Your answer must be the records below repeated word for word, with no pictures in it.

Records Start Marker

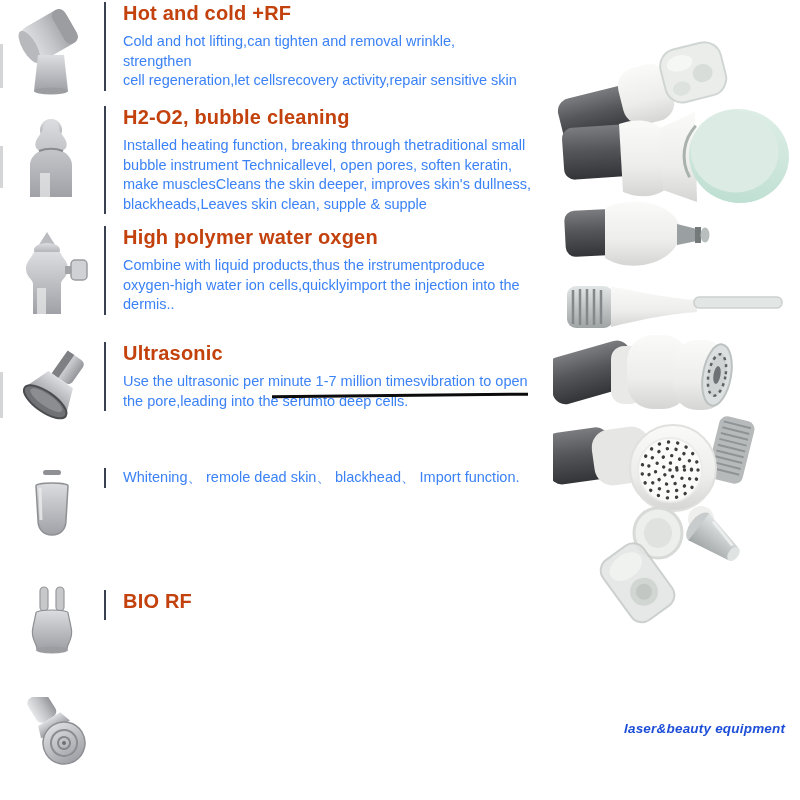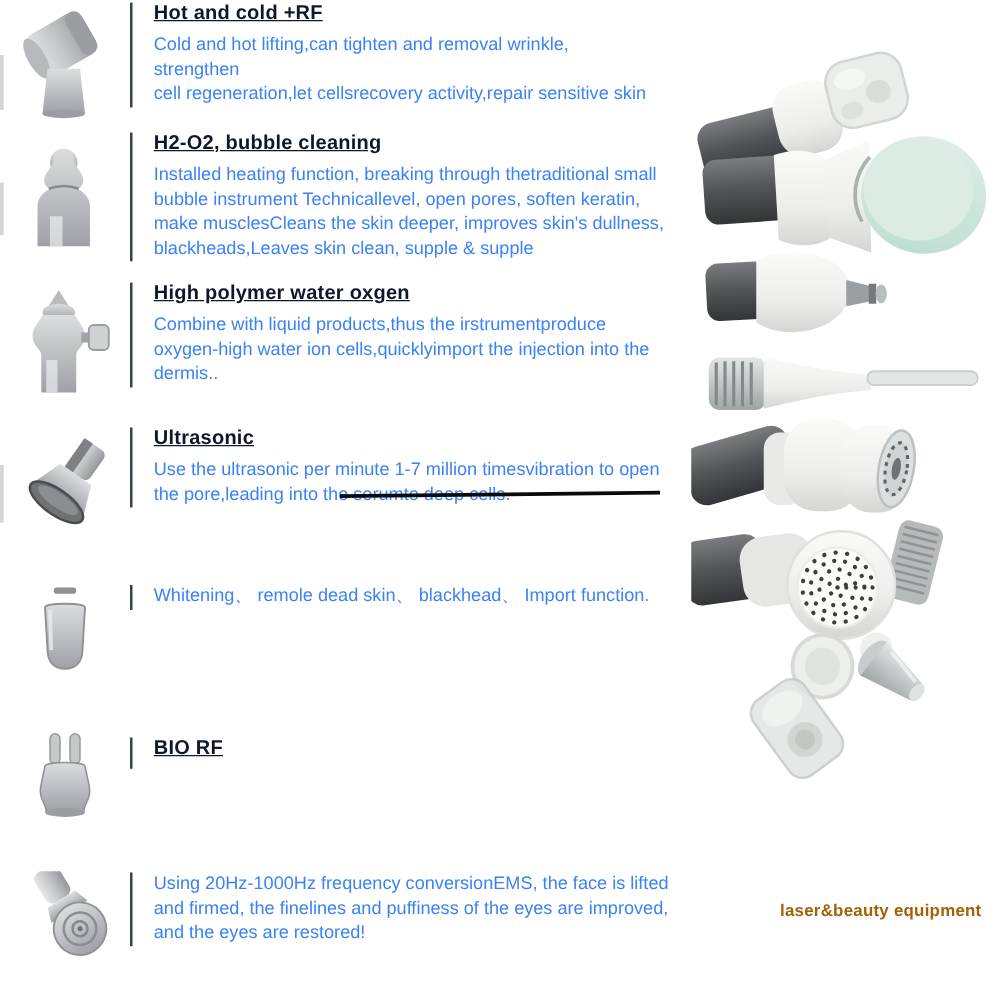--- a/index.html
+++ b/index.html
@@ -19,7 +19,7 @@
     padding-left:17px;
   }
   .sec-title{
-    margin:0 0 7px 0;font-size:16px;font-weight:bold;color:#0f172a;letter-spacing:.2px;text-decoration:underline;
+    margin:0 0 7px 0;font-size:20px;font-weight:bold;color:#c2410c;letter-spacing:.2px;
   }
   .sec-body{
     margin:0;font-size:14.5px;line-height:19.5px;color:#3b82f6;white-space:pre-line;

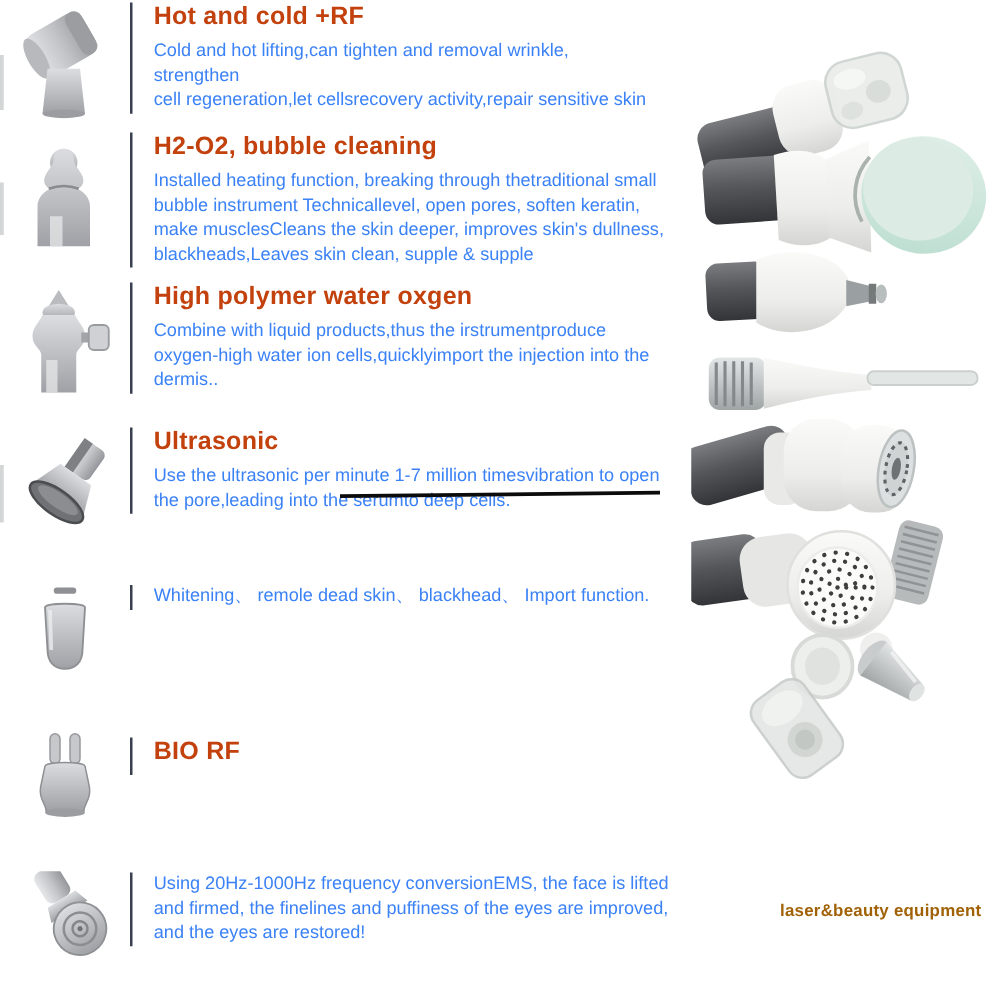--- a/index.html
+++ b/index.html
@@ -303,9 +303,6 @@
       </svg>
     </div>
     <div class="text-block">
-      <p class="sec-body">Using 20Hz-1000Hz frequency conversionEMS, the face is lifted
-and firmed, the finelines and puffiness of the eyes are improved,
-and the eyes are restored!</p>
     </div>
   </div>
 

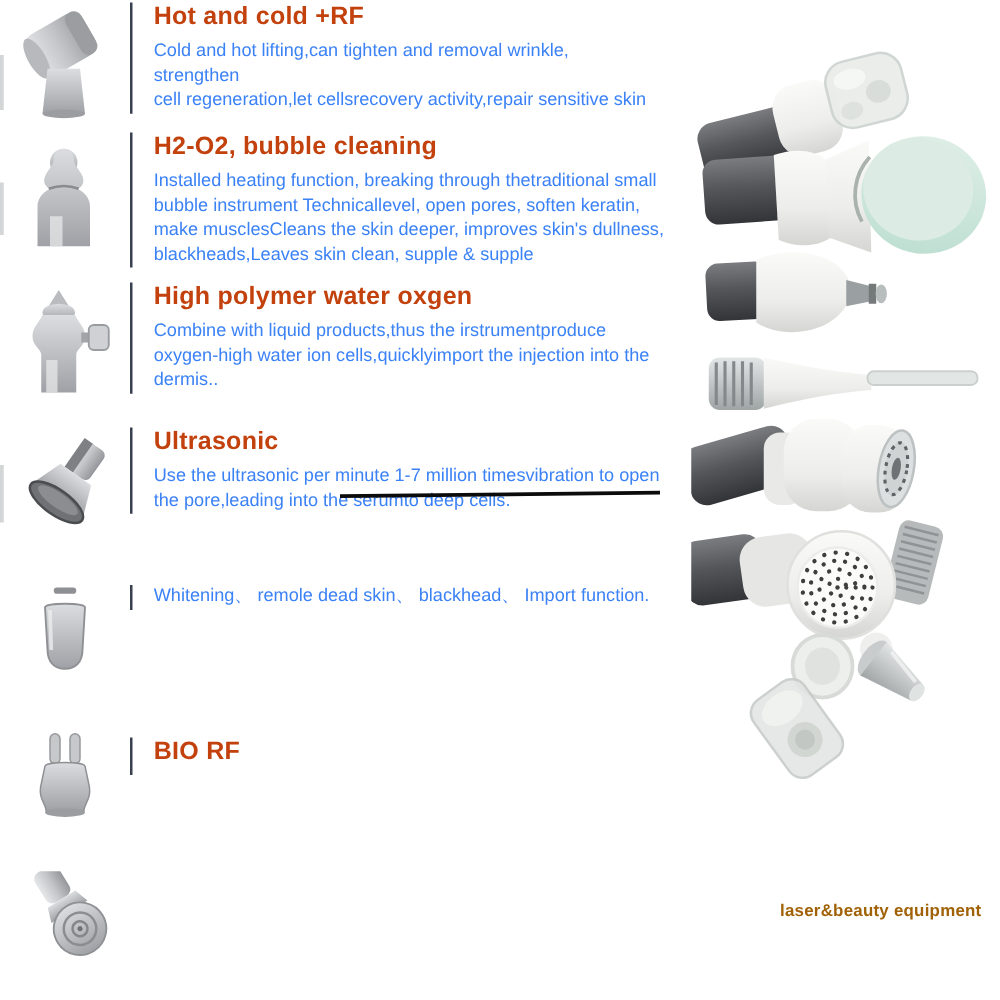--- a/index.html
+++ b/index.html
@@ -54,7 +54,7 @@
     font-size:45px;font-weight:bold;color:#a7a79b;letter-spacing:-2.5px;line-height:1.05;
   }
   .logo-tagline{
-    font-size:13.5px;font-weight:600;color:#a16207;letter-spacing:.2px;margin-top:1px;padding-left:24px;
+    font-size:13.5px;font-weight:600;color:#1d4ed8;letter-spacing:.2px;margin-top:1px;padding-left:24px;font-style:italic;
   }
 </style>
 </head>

Records End Marker

→ **Your response**:
--- a/index.html
+++ b/index.html
@@ -19,7 +19,7 @@
     padding-left:17px;
   }
   .sec-title{
-    margin:0 0 7px 0;font-size:16px;font-weight:bold;color:#0f172a;letter-spacing:.2px;text-decoration:underline;
+    margin:0 0 7px 0;font-size:20px;font-weight:bold;color:#c2410c;letter-spacing:.2px;
   }
   .sec-body{
     margin:0;font-size:14.5px;line-height:19.5px;color:#3b82f6;white-space:pre-line;

--- a/index.html
+++ b/index.html
@@ -303,9 +303,6 @@
       </svg>
     </div>
     <div class="text-block">
-      <p class="sec-body">Using 20Hz-1000Hz frequency conversionEMS, the face is lifted
-and firmed, the finelines and puffiness of the eyes are improved,
-and the eyes are restored!</p>
     </div>
   </div>
 

--- a/index.html
+++ b/index.html
@@ -54,7 +54,7 @@
     font-size:45px;font-weight:bold;color:#a7a79b;letter-spacing:-2.5px;line-height:1.05;
   }
   .logo-tagline{
-    font-size:13.5px;font-weight:600;color:#a16207;letter-spacing:.2px;margin-top:1px;padding-left:24px;
+    font-size:13.5px;font-weight:600;color:#1d4ed8;letter-spacing:.2px;margin-top:1px;padding-left:24px;font-style:italic;
   }
 </style>
 </head>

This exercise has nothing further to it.